The loophole was real. And it was, as loopholes tend to be, a trap.
The second tradition, recorded in Legends of the Jews, fills in the decade of horror that followed. Pharaoh was suffering from a disease, a condition the text calls leprosy, that no physician in Egypt could cure. Someone told him that bathing in the blood of Israelite children might bring relief. For ten years, Ginzberg records, this continued. The infants died and Pharaoh did not improve. The leprosy did not recede. Instead, it transformed into something worse, into agonizing boils that spread across his body while the graves of the children filled up outside Goshen.
None of this made Pharaoh more merciful. When he heard that the Israelites in Goshen were, despite their forced labor, managing to endure, he was furious. He demanded his chariot so he could go and oversee the oppression personally. He was so weakened he could not mount his horse without being hoisted up. He rode toward Goshen anyway. The horse stumbled in a narrow pass, the chariot overturned, and Pharaoh was crushed beneath the wreckage. His servants carried what was left of him back to Egypt on a litter.
Legends of the Jews does not soften the scene. "The king's flesh was torn from him, for this thing was from the Lord."
What the tradition is building toward, across both layers of the story, is the principle the rabbis called middah k'neged middah: measure for measure. The punishment mirrors the crime with an exactness that is not accidental but structural, woven into the moral fabric of the world. Pharaoh drowned the male children of Israel in the Nile. The Egyptian army was swallowed by the Red Sea. (Exodus 15:4-5) The method of the cruelty became the method of the reckoning.

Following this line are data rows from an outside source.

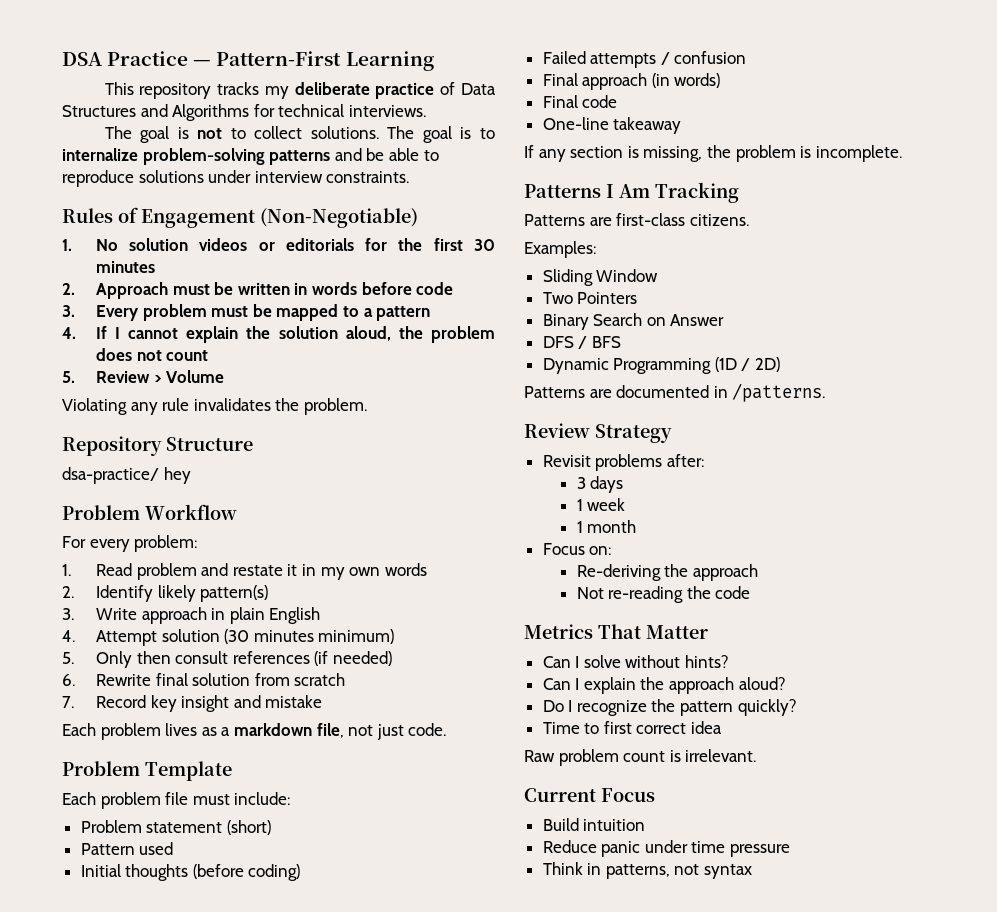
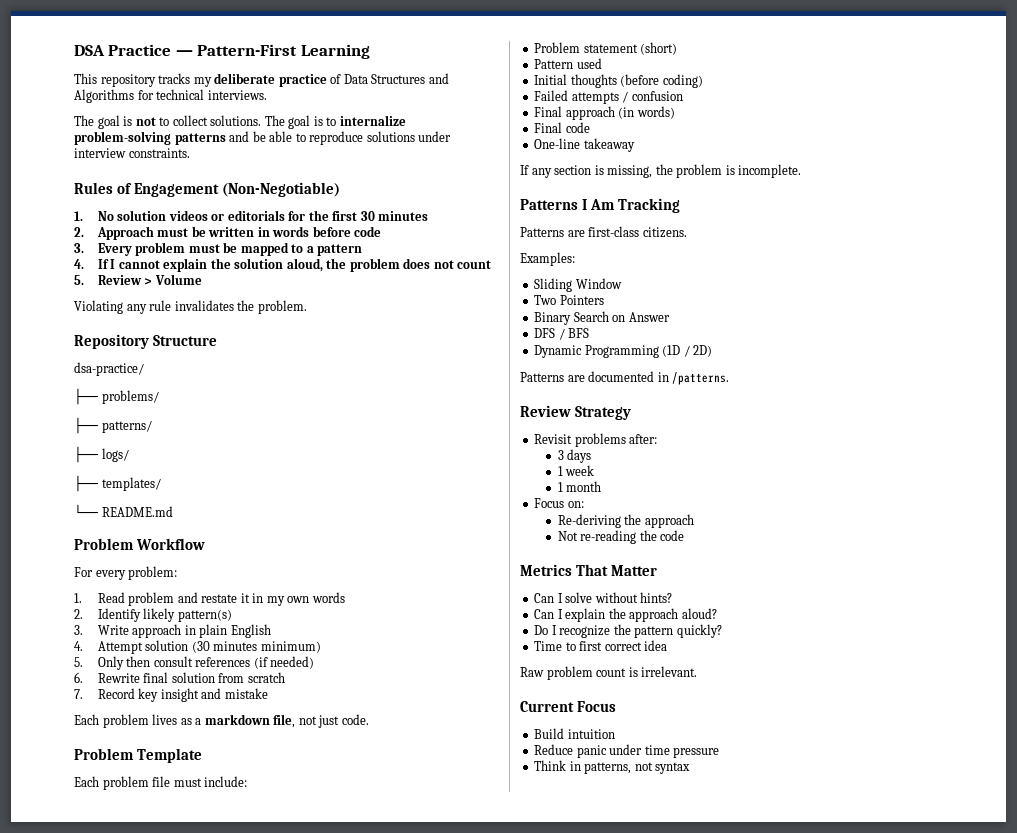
- dsa-practice/ hey
+ dsa-practice/
+ ├── problems/
+ ├── patterns/
+ ├── logs/
+ ├── templates/
+ └── README.md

But the tradition wants to say something even sharper. Balaam's theological cleverness, his careful reading of the covenant's language to find a gap in divine protection, did not save him. It condemned him. He thought he had found a way to act against Israel while remaining safe from consequence, using the very promises God made as cover for atrocity. The midrashic tradition insists that this is not how the covenant works. The promise to Noah was a promise of mercy, not a license for cruelty. Using God's mercy as a loophole to harm the innocent is not cleverness. It is its own kind of desecration.
Balaam would eventually meet his end too, killed in the war against Midian according to (Numbers 31:8), the man who could not curse Israel dying at Israelite hands. The arc of his life runs from Pharaoh's court to the Midianite battlefield, from the counsel that ordered the drowning to the death that followed the blessing he could not refuse to give.
The water that killed the Egyptian army had once held the bodies of Israelite infants. The tradition does not let either fact stand alone. They belong to each other. And the man who started the chain of events by finding the theological argument for infanticide did not live to see old age in comfort.
Some loopholes close from the inside.